Novel Dimer Derivatives of PF-543 as Potential Antitumor Agents for the Treatment of Non-Small Cell Lung Cancer

Su Bin Kim; Khem Raj Limbu; Yoon Sin Oh; Soo Lim Kim; Seung Ki Park; Dong Jae Baek; Eun-Young Park

doi:10.3390/pharmaceutics14102035

Novel Dimer Derivatives of PF-543 as Potential Antitumor Agents for the Treatment of Non-Small Cell Lung Cancer

Pharmaceutics. 2022 Sep 24;14(10):2035. doi: 10.3390/pharmaceutics14102035.

Authors

Su Bin Kim¹, Khem Raj Limbu¹, Yoon Sin Oh², Soo Lim Kim³, Seung Ki Park³, Dong Jae Baek¹, Eun-Young Park¹

Affiliations

¹ College of Pharmacy, Mokpo National University, Jeonnam 58554, Korea.
² Department of Food and Nutrition, Eulji University, Seongnam 13135, Korea.
³ Department of Bio and Chemical Industry, College of Engineering, The University of Suwon, Hwaseong 18323, Korea.

Abstract

Lung cancer can be divided into non-small cell lung cancer (NSCLC) and small cell lung cancer, and the incidence and mortality rate are continuously increasing.
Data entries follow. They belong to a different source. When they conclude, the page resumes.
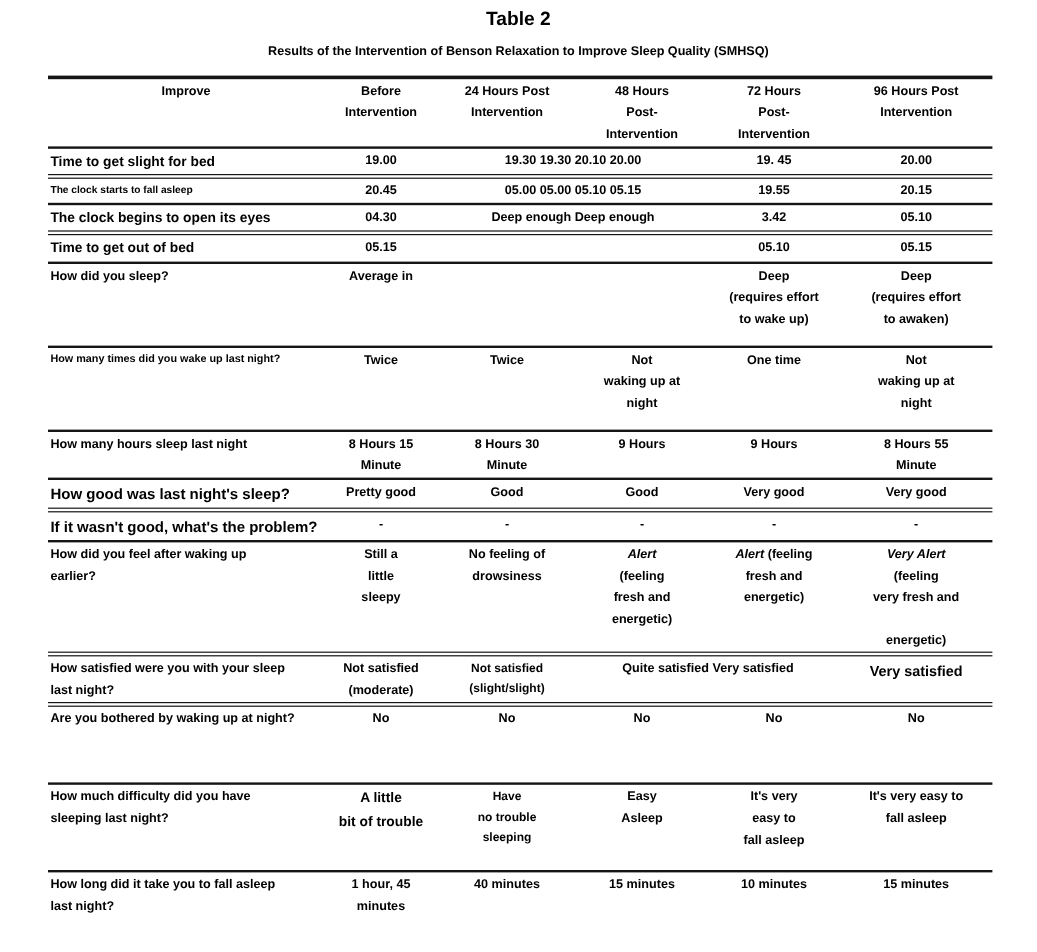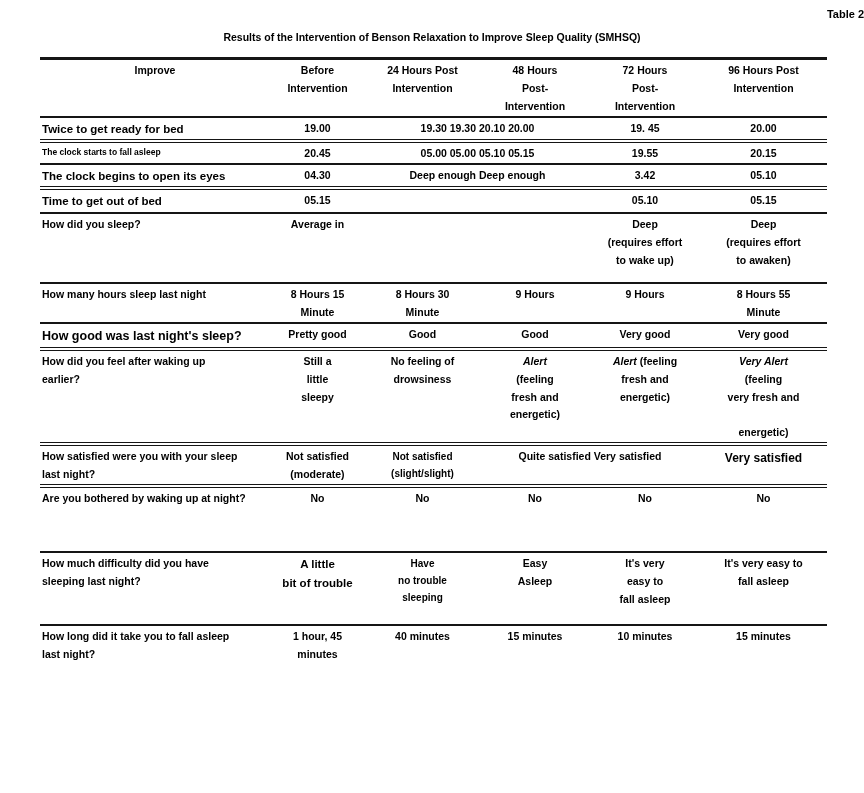--- a/index.html
+++ b/index.html
@@ -16,9 +16,8 @@
   .title-block { text-align: center; }
   .table-title {
     margin: 8px 0 0 0;
-    font-size: 11px;
+    font-size: 16px;
     font-weight: 700;
-    text-align: right;
   }
   .table-subtitle {
     margin: 11px 0 0 0;

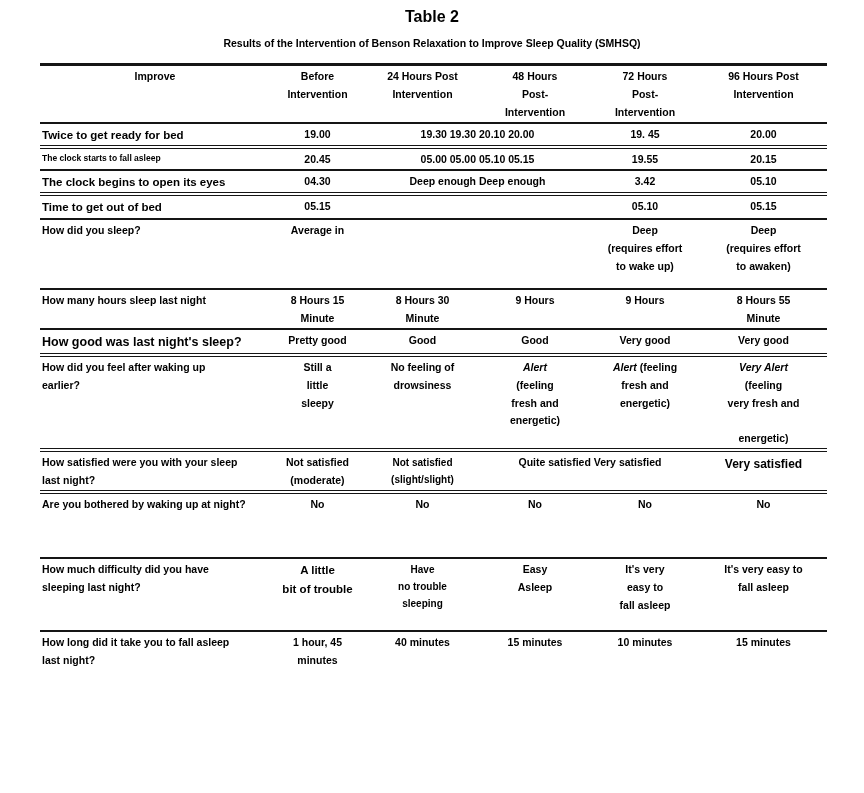--- a/index.html
+++ b/index.html
@@ -86,7 +86,7 @@
     </thead>
   <tbody id="tbody">
       <tr class="bb-double" style="height: 18px;">
-        <td class="q" style="font-size: 11.5px;">Twice to get ready for bed</td>
+        <td class="q" style="font-size: 11.5px;">Time to get slight for bed</td>
         <td class="d" colspan="1" style="font-size: 10.5px;">19.00</td>
         <td class="d" colspan="2" style="font-size: 10.5px;">19.30 19.30 20.10 20.00</td>
         <td class="d" colspan="1" style="font-size: 10.5px;">19. 45</td>

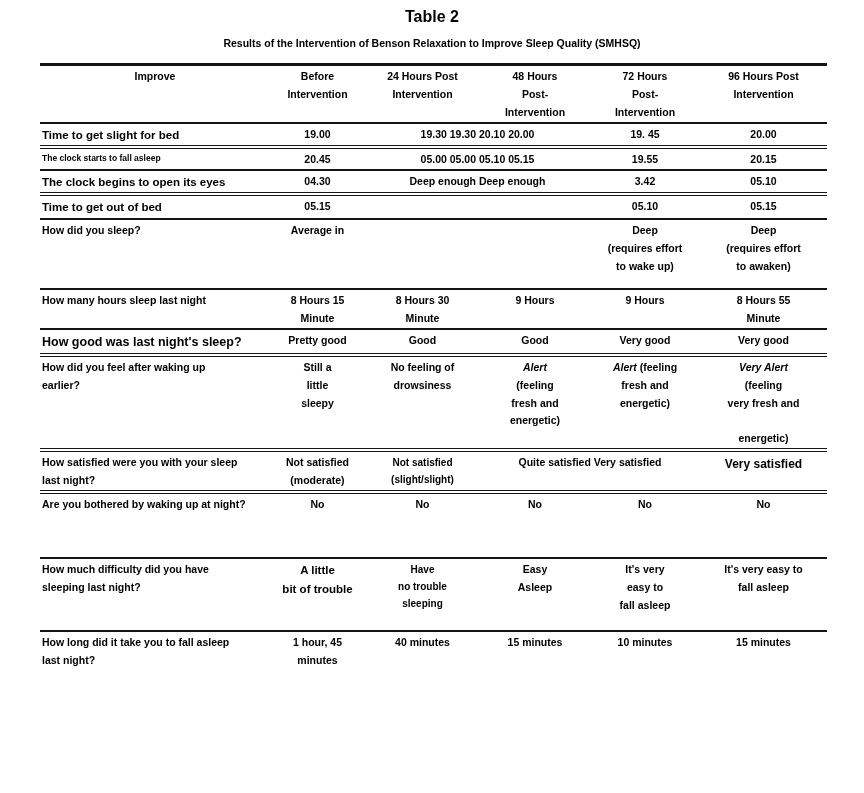--- a/index.html
+++ b/index.html
@@ -121,6 +121,14 @@
         <td class="d" colspan="1" style="font-size: 10.5px;">Deep<br>(requires effort<br>to wake up)</td>
         <td class="d" colspan="1" style="font-size: 10.5px;">Deep<br>(requires effort<br>to awaken)</td>
       </tr>
+      <tr class="bb-solid" style="height: 70px;">
+        <td class="q" style="font-size: 9px;">How many times did you wake up last night?</td>
+        <td class="d" colspan="1" style="font-size: 10.5px;">Twice</td>
+        <td class="d" colspan="1" style="font-size: 10.5px;">Twice</td>
+        <td class="d" colspan="1" style="font-size: 10.5px;">Not<br>waking up at<br>night</td>
+        <td class="d" colspan="1" style="font-size: 10.5px;">One time</td>
+        <td class="d" colspan="1" style="font-size: 10.5px;">Not<br>waking up at<br>night</td>
+      </tr>
       <tr class="bb-solid" style="height: 37px;">
         <td class="q" style="font-size: 10.5px;">How many hours sleep last night</td>
         <td class="d" colspan="1" style="font-size: 10.5px;">8 Hours 15<br>Minute</td>

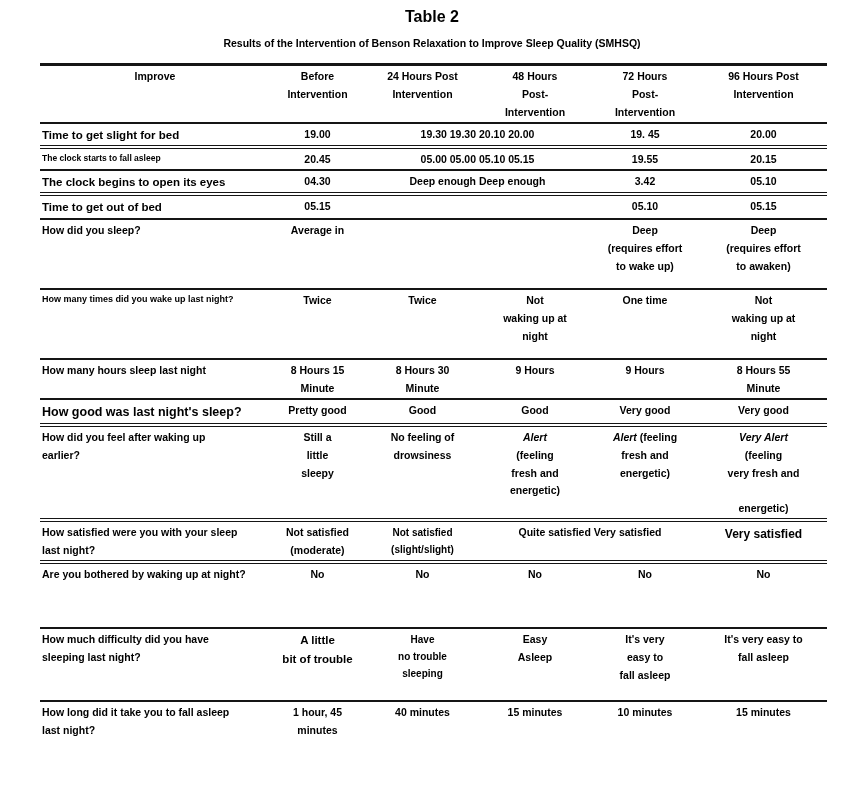--- a/index.html
+++ b/index.html
@@ -145,6 +145,14 @@
         <td class="d" colspan="1" style="font-size: 10.5px;">Very good</td>
         <td class="d" colspan="1" style="font-size: 10.5px;">Very good</td>
       </tr>
+      <tr class="bb-solid" style="height: 16px;">
+        <td class="q" style="font-size: 12.5px;">If it wasn't good, what's the problem?</td>
+        <td class="d" colspan="1" style="font-size: 10.5px;">-</td>
+        <td class="d" colspan="1" style="font-size: 10.5px;">-</td>
+        <td class="d" colspan="1" style="font-size: 10.5px;">-</td>
+        <td class="d" colspan="1" style="font-size: 10.5px;">-</td>
+        <td class="d" colspan="1" style="font-size: 10.5px;">-</td>
+      </tr>
       <tr class="bb-double" style="height: 85px;">
         <td class="q" style="font-size: 10.5px;">How did you feel after waking up<br>earlier?</td>
         <td class="d" colspan="1" style="font-size: 10.5px;">Still a<br>little<br>sleepy</td>

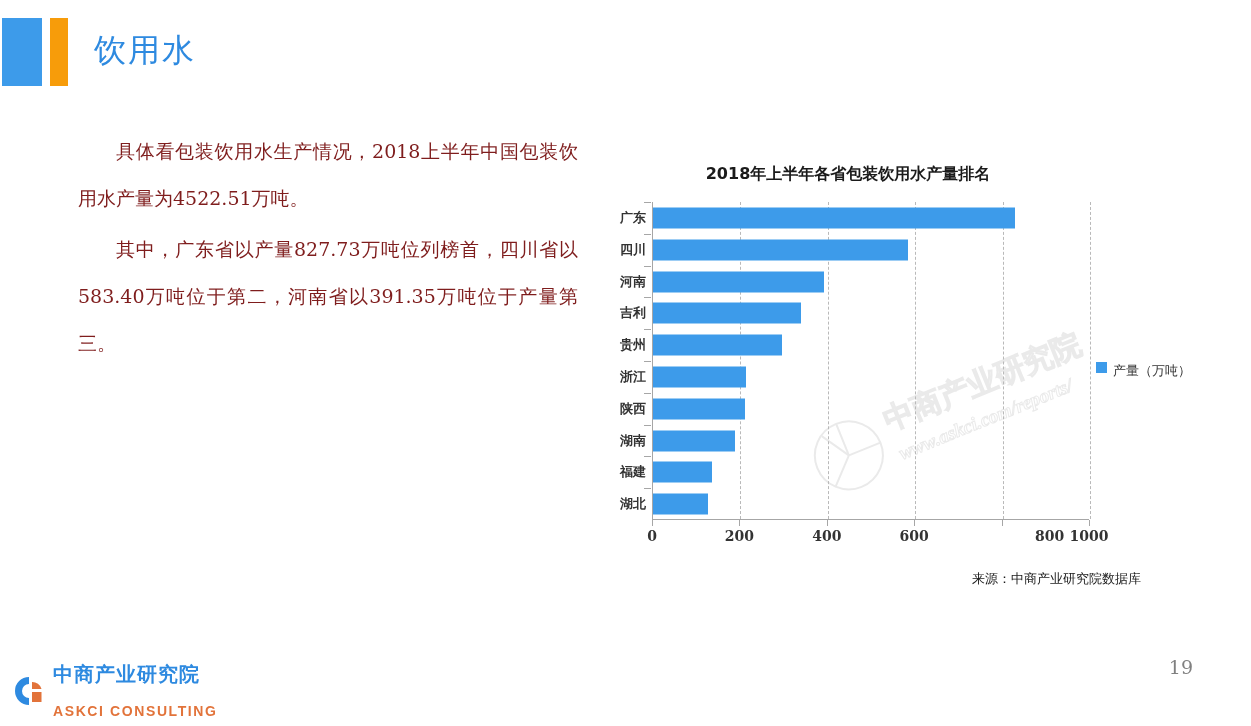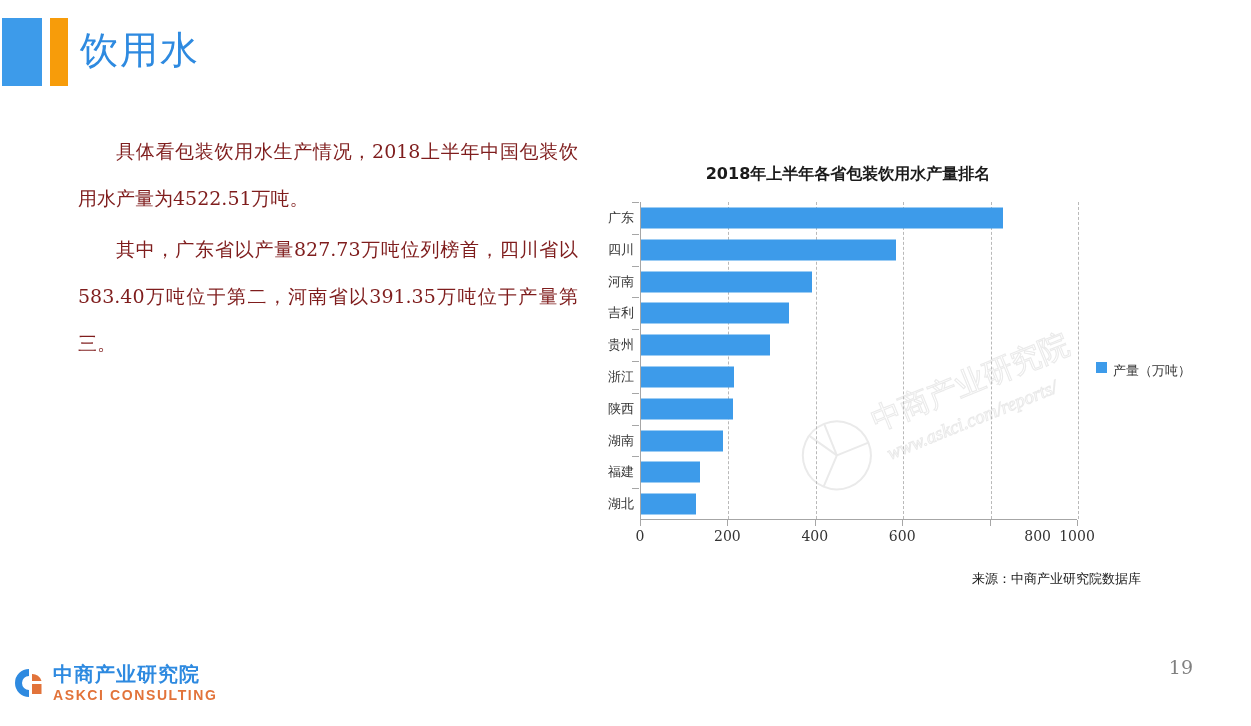--- a/index.html
+++ b/index.html
@@ -41,10 +41,10 @@
   }
   .hdr-title {
     position: absolute;
-    left: 80px;
+    left: 94px;
     top: 20px;
     font-family: "DejaVu Sans", "Liberation Sans", sans-serif;
-    font-size: 38px;
+    font-size: 32px;
     line-height: 60px;
     color: #2e8ae0;
     letter-spacing: 2px;

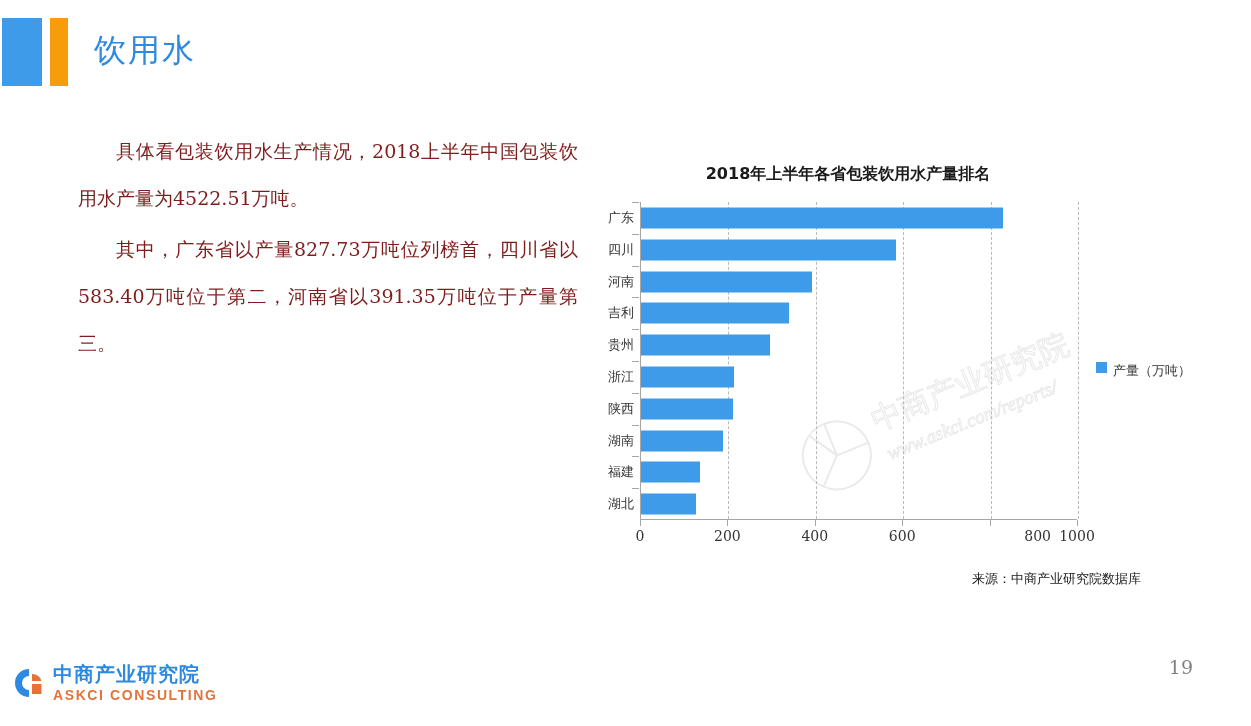--- a/index.html
+++ b/index.html
@@ -92,10 +92,11 @@
 
   .plot {
     position: absolute;
-    left: 4px;
+    left: 16px;
     top: 52px;
     width: 500px;
     height: 340px;
+    font-weight: bold;
   }
   
   .cat-labels {

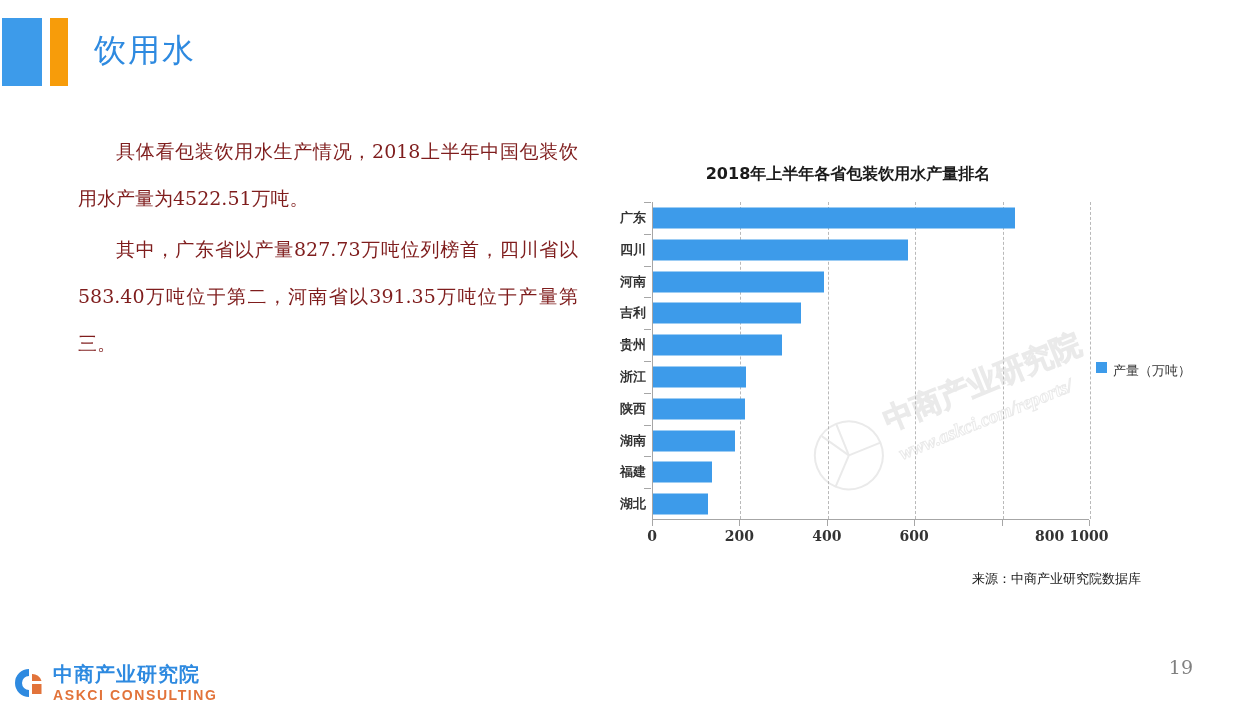--- a/index.html
+++ b/index.html
@@ -242,7 +242,7 @@
     font-weight: bold;
     color: #e2733a;
     letter-spacing: 1.6px;
-    margin-top: 4px;
+    margin-top: 20px;
     text-align: center;
   }
   .tagline {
In many cases, lung cancer cannot be completely treated with surgery, so chemotherapy is used in parallel; however, the treatment often fails due to drug resistance. Therefore, it is necessary to develop a new therapeutic agent with a new target. The expression of sphingosine kinase promotes cancer cell growth and survival and induces resistance to chemotherapeutic agents. Sphingosine-1-phosphate (S1P), produced by sphingosine kinase (SK), has been shown to regulate cancer cell death and proliferation. PF-543, currently known as an SK inhibitor, has been reported to demonstrate low anticancer activity in several cancers. Therefore, in this study, a derivative of PF-543 capable of increasing anticancer activity was synthesized and its efficacy was evaluated by using an NSCLC cell line and xenograft animal model. Based on the cytotoxic activity of the synthesized compound on lung cancer cells, the piperidine forms (Compounds 2 and 4) were observed to exhibit superior anticancer activity than the pyrrolidine forms of the head group (Compounds 1 and 3). Compounds 2 and 4 showed inhibitory effects on SK1 and SK2 activity, and S1P produced by SK was reduced by both compounds. Compounds 2 and 4 demonstrated an increase in the cytotoxicity in the NSCLC cells through increased apoptosis. As a result of using an SK1 and SK2 siRNA model to determine whether the cytotoxic effects of Compounds 2 and 4 were due to SK1 and SK2 inhibition, it was found that the cytotoxic effect of the derivative was SK1 and SK2 dependent. The metabolic stability of Compounds 2 and 4 was superior compared to PF-543, and the xenograft experiment was performed using Compound 4, which had more excellent MS. Compound 4 demonstrated the inhibition of tumor formation. The results of this experiment suggest that the bulky tail structure of PF-543 derivatives is effective for mediating anticancer activity, and the results are expected to be applied to the treatment of NSCLC.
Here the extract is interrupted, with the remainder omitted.